CFのプラットフォーム(基盤サービス)を提供する企業も苦境に立つ中小企業の支援に乗り出している。通常の手数料を無料にし決済手数料だけでサービスを開放したり、目標金額への到達の有無にかかわらず、集まったお金を受け取れる形式にしたりと様々な便宜を図っている。

CF大手、READYFOR(レディーフォー、東京・千代田)は4月下旬、日本商工会議所と連携し、コロナ禍で苦しむ各地の飲食店を支援しようと「地域飲食店応援クラウドファンディングプログラム『みらい飯』(https://readyfor.jp/pp/miraimeshi)」を開始。各地の商工会議所が主体となりCFで資金を集め、参加を希望した飲食店に集まったお金を配分するもので、第1弾の大阪商工会議所では手をあげた飲食店は50以上に上る。

イベント中止に追い込まれたり、自主休業を余儀なくされた主催者側やミニシアターなどを支援するため MotionGallery(モーションギャラリー、東京・港)も決済手数料のみでCFを立ち上げられるようにしたり、映画監督が発起人となった「ミニシアター・エイド基金をスタートさせたり。それらに共鳴する数多くの一般市民らから続々と支援のお金が集まっている」という。

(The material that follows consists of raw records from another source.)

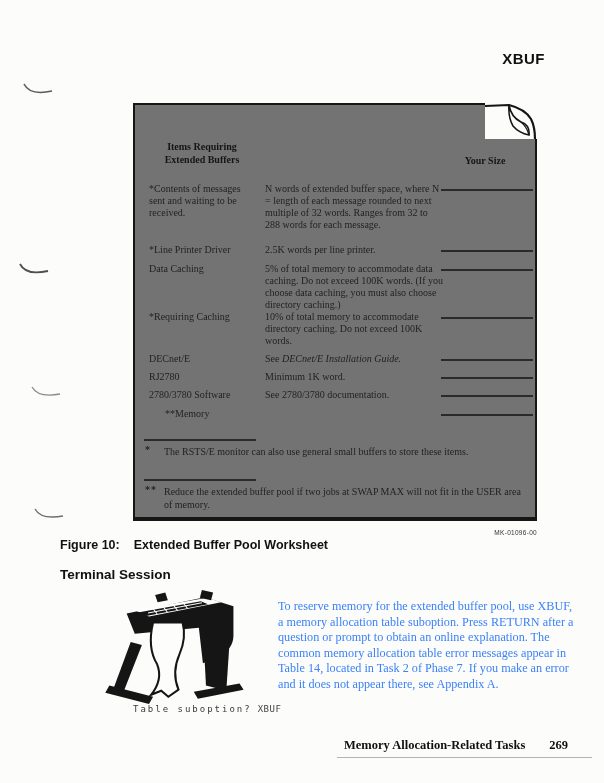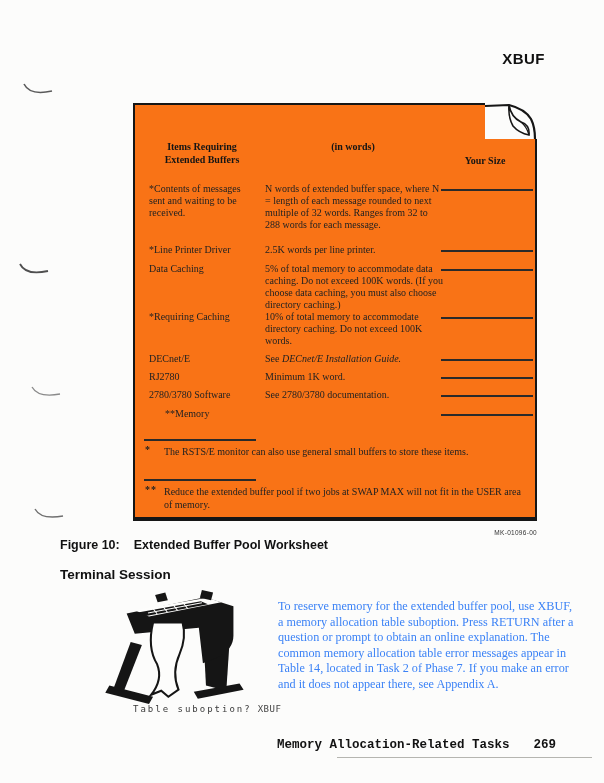--- a/index.html
+++ b/index.html
@@ -29,7 +29,7 @@
     left:133px;top:103px;width:404px;height:418px;
     border:2px solid #161616;
     border-bottom-width:4px;
-    background:#f97316;
+    background:#737373;
     box-sizing:border-box;
   }
   .ws-corner-cover{

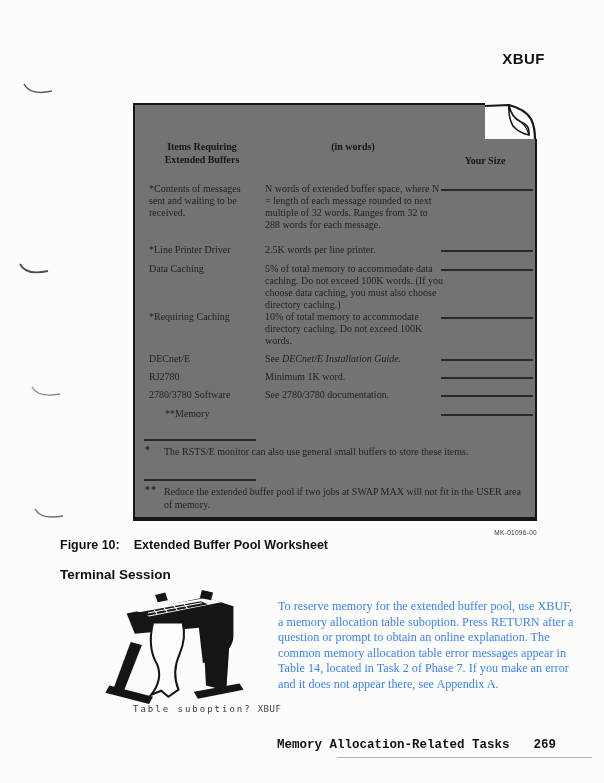--- a/index.html
+++ b/index.html
@@ -142,7 +142,6 @@
     <div>Extended Buffers</div>
   </div>
   <div class="ws-header" style="left:128px;top:36px;width:180px">
-    <div>(in words)</div>
   </div>
   <div class="ws-header" style="left:300px;top:50px;width:100px">Your Size</div>
 

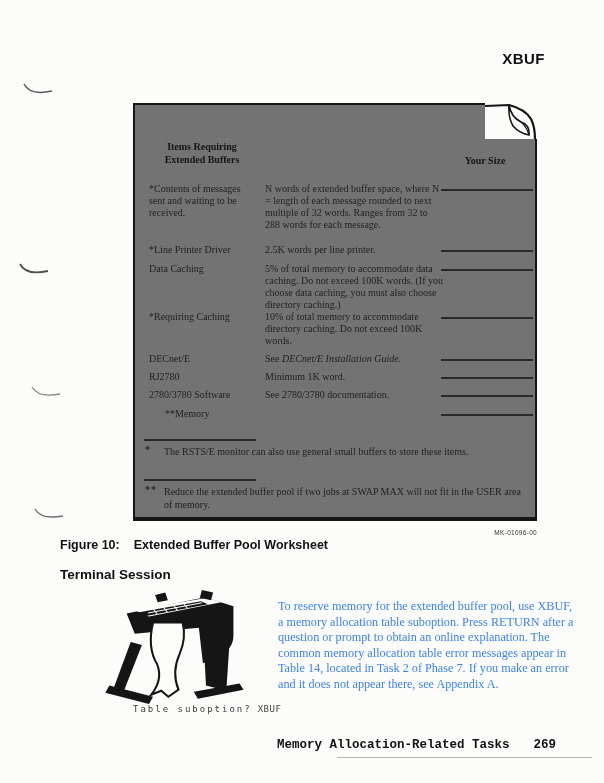--- a/index.html
+++ b/index.html
@@ -100,8 +100,8 @@
   .prompt-line .prompt-response{letter-spacing:.5px;margin-left:6px;color:#444;}
 
   .page-footer{
-    top:738px;right:48px;
-    font-family:Liberation Mono, monospace;
+    top:738px;right:36px;
+    font-family:Liberation Serif, serif;
     font-weight:bold;font-size:12.5px;color:#111;
     display:flex;gap:24px;align-items:baseline;
   }

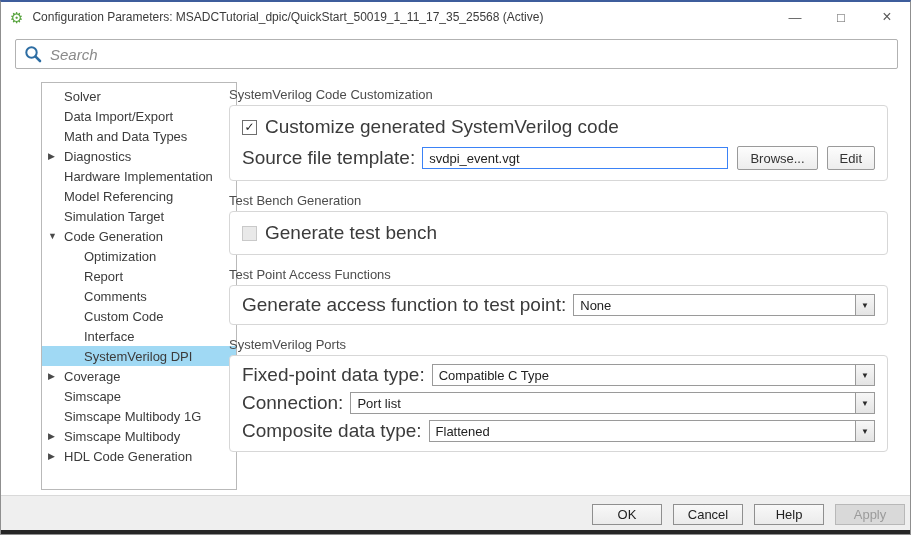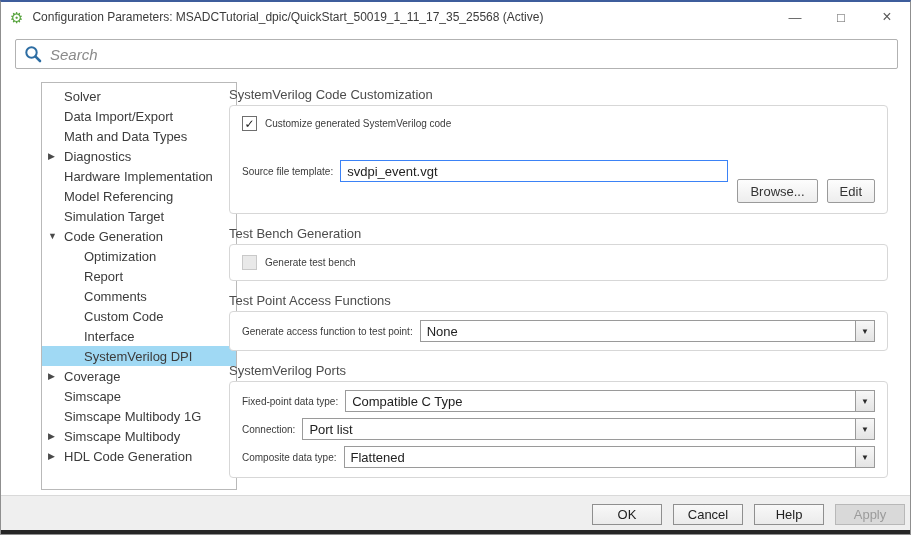--- a/index.html
+++ b/index.html
@@ -49,7 +49,7 @@
   .panel { border:1px solid #d7d7d7; border-radius:4px; background:#fff; padding:10px 12px; }
   .row { display:flex; align-items:center; }
   .row + .row { margin-top:8px; }
-  .lbl { font-size:10px; color:#3b3b3b; white-space:nowrap; }
+  .lbl { font-size:19px; color:#3b3b3b; white-space:nowrap; }
 
   .checkbox { width:15px; height:15px; border:1px solid #6e6e6e; background:#fff;
     display:flex; align-items:center; justify-content:center;

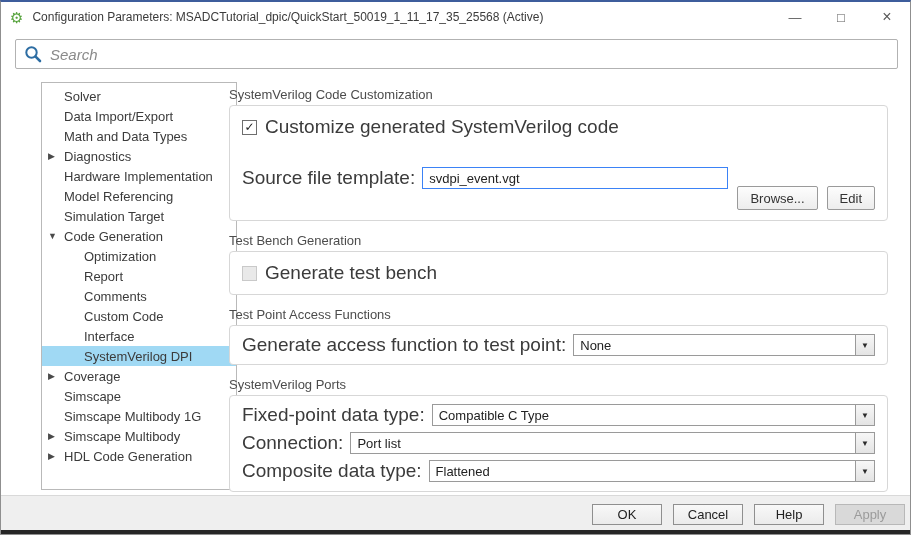--- a/index.html
+++ b/index.html
@@ -62,7 +62,7 @@
     margin-left:7px; outline:none; background:#fff; }
   .btn { height:24px; padding:0 12px; margin-left:9px; font-size:13px; color:#333;
     background:linear-gradient(#fdfdfd,#ededed); border:1px solid #9a9a9a; border-radius:2px;
-    font-family:"Liberation Sans", sans-serif; cursor:default;margin-top:40px; }
+    font-family:"Liberation Sans", sans-serif; cursor:default; }
 
   .combo { flex:1; height:22px; margin-left:7px; border:1px solid #9a9a9a; background:#fff;
     display:flex; align-items:stretch; min-width:0; }

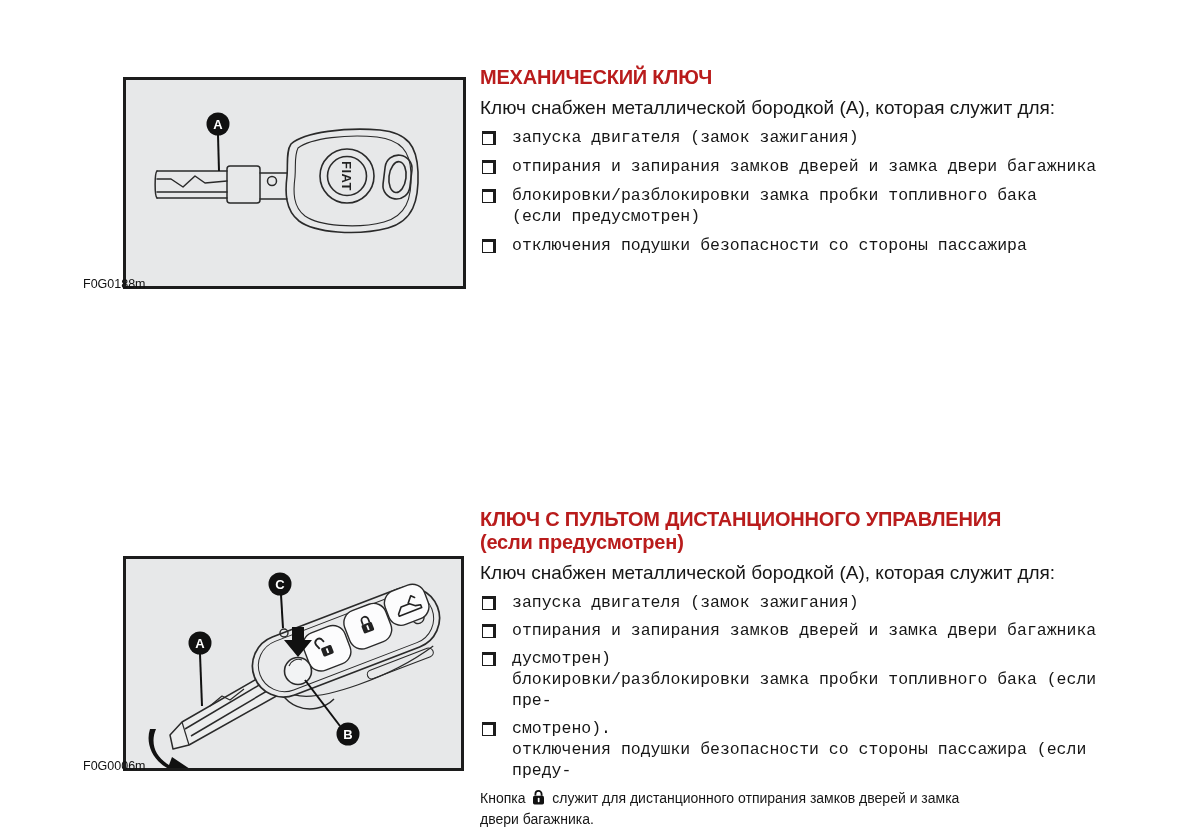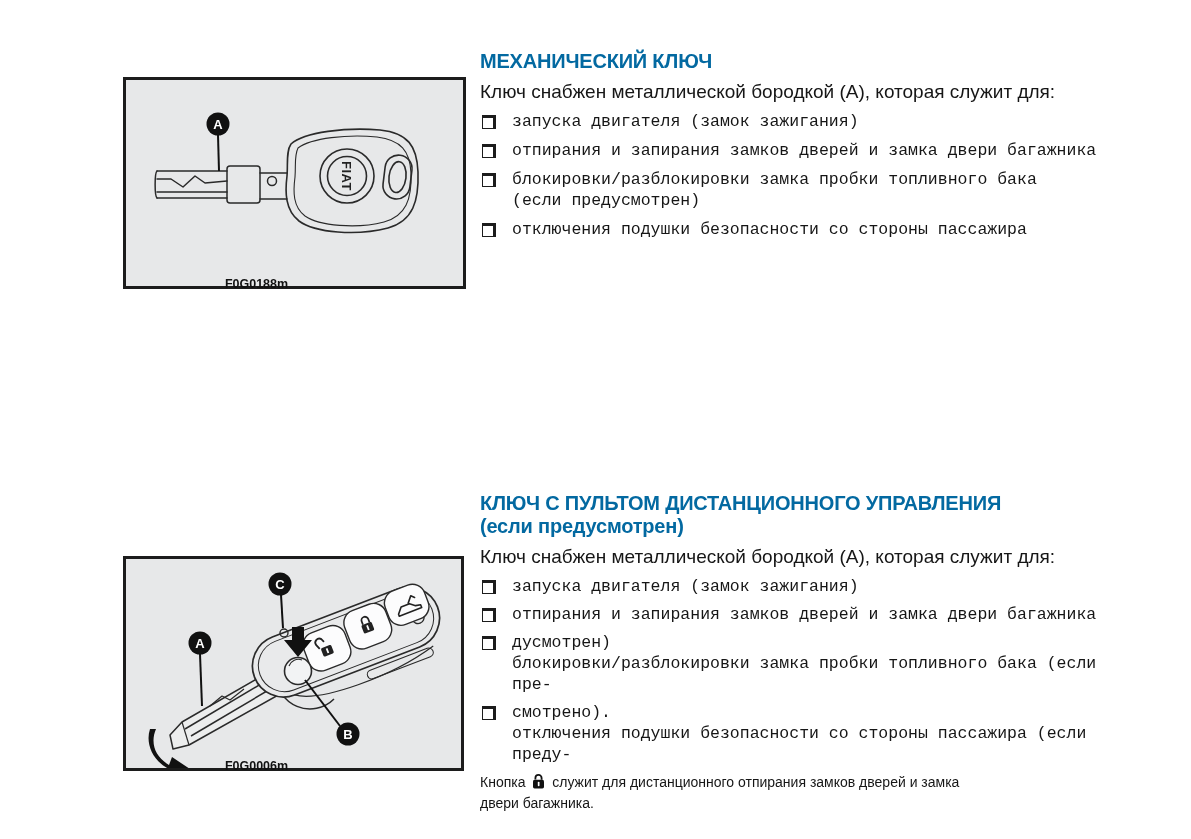--- a/index.html
+++ b/index.html
@@ -26,8 +26,8 @@
   .sec1 { top:50px; }
   .sec2 { top:492px; }
   h2 {
-    margin:0 0 8px 0; font-size:20px; line-height:23px;
-    font-weight:bold; letter-spacing:-0.2px; color:#0369a1;
+    margin:16px 0 8px 0; font-size:20px; line-height:23px;
+    font-weight:bold; letter-spacing:-0.2px; color:#b91c1c;
   }
   h2 .tline { display:block; }
   .lead { margin:0 0 9px 0; font-size:19px; line-height:21px; }

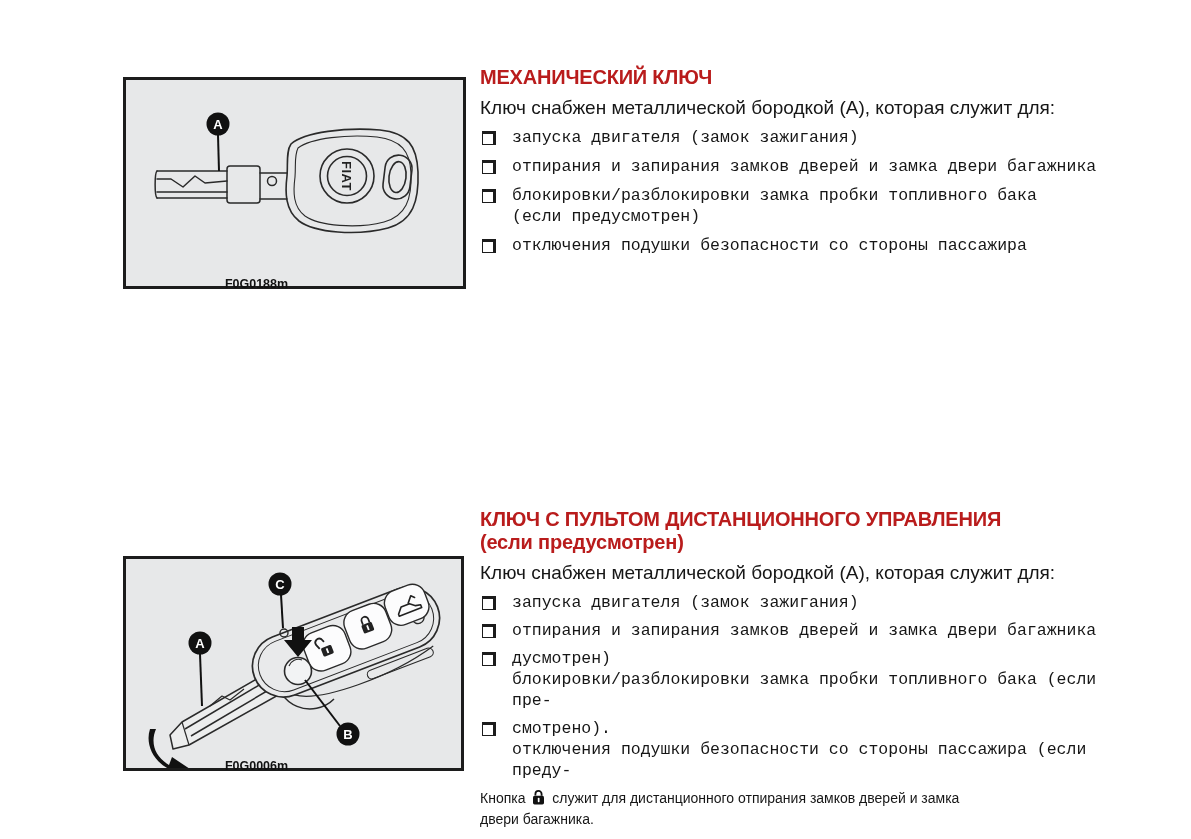--- a/index.html
+++ b/index.html
@@ -17,8 +17,8 @@
   .fig2 { left:83px; top:540px; width:341px; height:215px; }
   .fig svg { display:block; }
   .caption {
-    position:absolute; left:83px; width:347px; text-align:center;
-    font-size:12.5px; font-weight:bold; color:#111;
+    position:absolute; left:83px; width:347px; text-align:left;
+    font-size:12.5px; font-weight:normal; color:#111;
   }
   .cap1 { top:277px; }
   .cap2 { top:759px; }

もっともCFを立ち上げたからといって、だれもが資金を集められるわけではない。「中小企業の多くはSNS(交流サイト)発信やデジタル社会への対応に十分、手が回っていない」と話すのは帝国データバンク東京支社の直井明彦・調査第2部長だ。CFでの集金力は「常日ごろからの地道な人脈づくりやファンづくり、ブランディング力などにも左右される」と指摘する。